I agree 110%: We're all a little compulsive here, and, possibly, slightly nuts. Or, at the very least, we each have our individual quirks. If it makes one happy and doesn't hurt anyone else, well, I can totally get behind it!


----------



## luvmy4brats (Nov 9, 2008)

I completely agree. Garand, I must say, your posts are delightful to read. 

~Heather, who helps keep DecalGirl and Oberon in business.


----------



## Garand (Jul 14, 2009)

Thank you. 

Now, where is that 'blushing" emoticon?


----------



## suicidepact (May 17, 2009)

I see no problem with it. You have to make the tool fit the worker. Garand, do you have any pics you can share? Also, what's your warranty situation? I build all my desktop gaming pc's and after my warranty is out, I intend to make some useful mods to my K2. One of my thoughts was a rubberized grip, such as the one you mentioned.


----------



## Garand (Jul 14, 2009)

suicidepact said:


> I see no problem with it. You have to make the tool fit the worker. Garand, do you have any pics you can share? Also, what's your warranty situation? I build all my desktop gaming pc's and after my warranty is out, I intend to make some useful mods to my K2. One of my thoughts was a rubberized grip, such as the one you mentioned.


As I said in an earlier post, I merely smoothed the rough edges around the top plate. Photographs would do no good as they would only show an edge without a mold mark.
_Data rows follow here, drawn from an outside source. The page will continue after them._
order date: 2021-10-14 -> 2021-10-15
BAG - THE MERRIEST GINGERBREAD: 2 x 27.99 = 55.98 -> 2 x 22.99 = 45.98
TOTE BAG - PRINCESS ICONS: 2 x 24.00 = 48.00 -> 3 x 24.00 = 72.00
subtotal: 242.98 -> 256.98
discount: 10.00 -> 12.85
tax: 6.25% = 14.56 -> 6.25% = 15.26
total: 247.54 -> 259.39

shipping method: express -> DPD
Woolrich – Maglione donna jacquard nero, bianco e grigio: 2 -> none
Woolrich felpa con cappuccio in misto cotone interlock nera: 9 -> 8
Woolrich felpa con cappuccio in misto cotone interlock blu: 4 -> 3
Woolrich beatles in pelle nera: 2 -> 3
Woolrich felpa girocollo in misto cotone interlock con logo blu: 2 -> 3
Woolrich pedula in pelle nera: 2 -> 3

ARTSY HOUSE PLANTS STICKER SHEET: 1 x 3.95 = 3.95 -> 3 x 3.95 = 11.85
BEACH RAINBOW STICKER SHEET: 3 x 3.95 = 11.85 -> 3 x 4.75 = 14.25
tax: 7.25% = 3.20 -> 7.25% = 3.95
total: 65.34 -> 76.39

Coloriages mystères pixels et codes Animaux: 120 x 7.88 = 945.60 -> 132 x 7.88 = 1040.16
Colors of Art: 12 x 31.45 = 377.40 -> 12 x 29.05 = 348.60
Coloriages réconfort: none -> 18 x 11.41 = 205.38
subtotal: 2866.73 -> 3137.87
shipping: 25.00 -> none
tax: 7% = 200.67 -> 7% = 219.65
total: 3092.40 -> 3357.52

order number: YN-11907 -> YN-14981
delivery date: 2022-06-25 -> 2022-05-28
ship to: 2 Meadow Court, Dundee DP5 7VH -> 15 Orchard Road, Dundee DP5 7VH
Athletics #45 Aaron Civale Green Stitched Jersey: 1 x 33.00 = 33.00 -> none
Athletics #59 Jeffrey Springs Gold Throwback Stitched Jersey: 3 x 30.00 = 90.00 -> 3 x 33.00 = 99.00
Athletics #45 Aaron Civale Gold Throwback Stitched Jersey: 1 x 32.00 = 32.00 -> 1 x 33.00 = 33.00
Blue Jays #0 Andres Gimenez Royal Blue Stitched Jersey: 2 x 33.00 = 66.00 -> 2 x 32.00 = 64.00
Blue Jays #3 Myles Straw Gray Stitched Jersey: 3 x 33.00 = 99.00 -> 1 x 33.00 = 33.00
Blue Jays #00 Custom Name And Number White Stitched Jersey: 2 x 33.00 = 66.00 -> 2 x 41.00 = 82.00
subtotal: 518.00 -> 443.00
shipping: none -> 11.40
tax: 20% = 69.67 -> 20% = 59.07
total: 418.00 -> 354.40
Its hard to see the *absence* of something.

The "rubberized" grip is an aftermarket case with a rubbery texture. If Amazon views cases and skins as voiding the warranty, they'll probably have _another_ class action lawsuit on behalf of all the folks who "made it their own"

Dave


----------



## suicidepact (May 17, 2009)

I didn't realize it was a rubber case, I thought you might be adding directly to the body of the Kindle. My mistake.


----------



## koolmnbv (Mar 25, 2009)

suicidepact said:


> I didn't realize it was a rubber case, I thought you might be adding directly to the body of the Kindle. My mistake.


That is how I had understood it also.


----------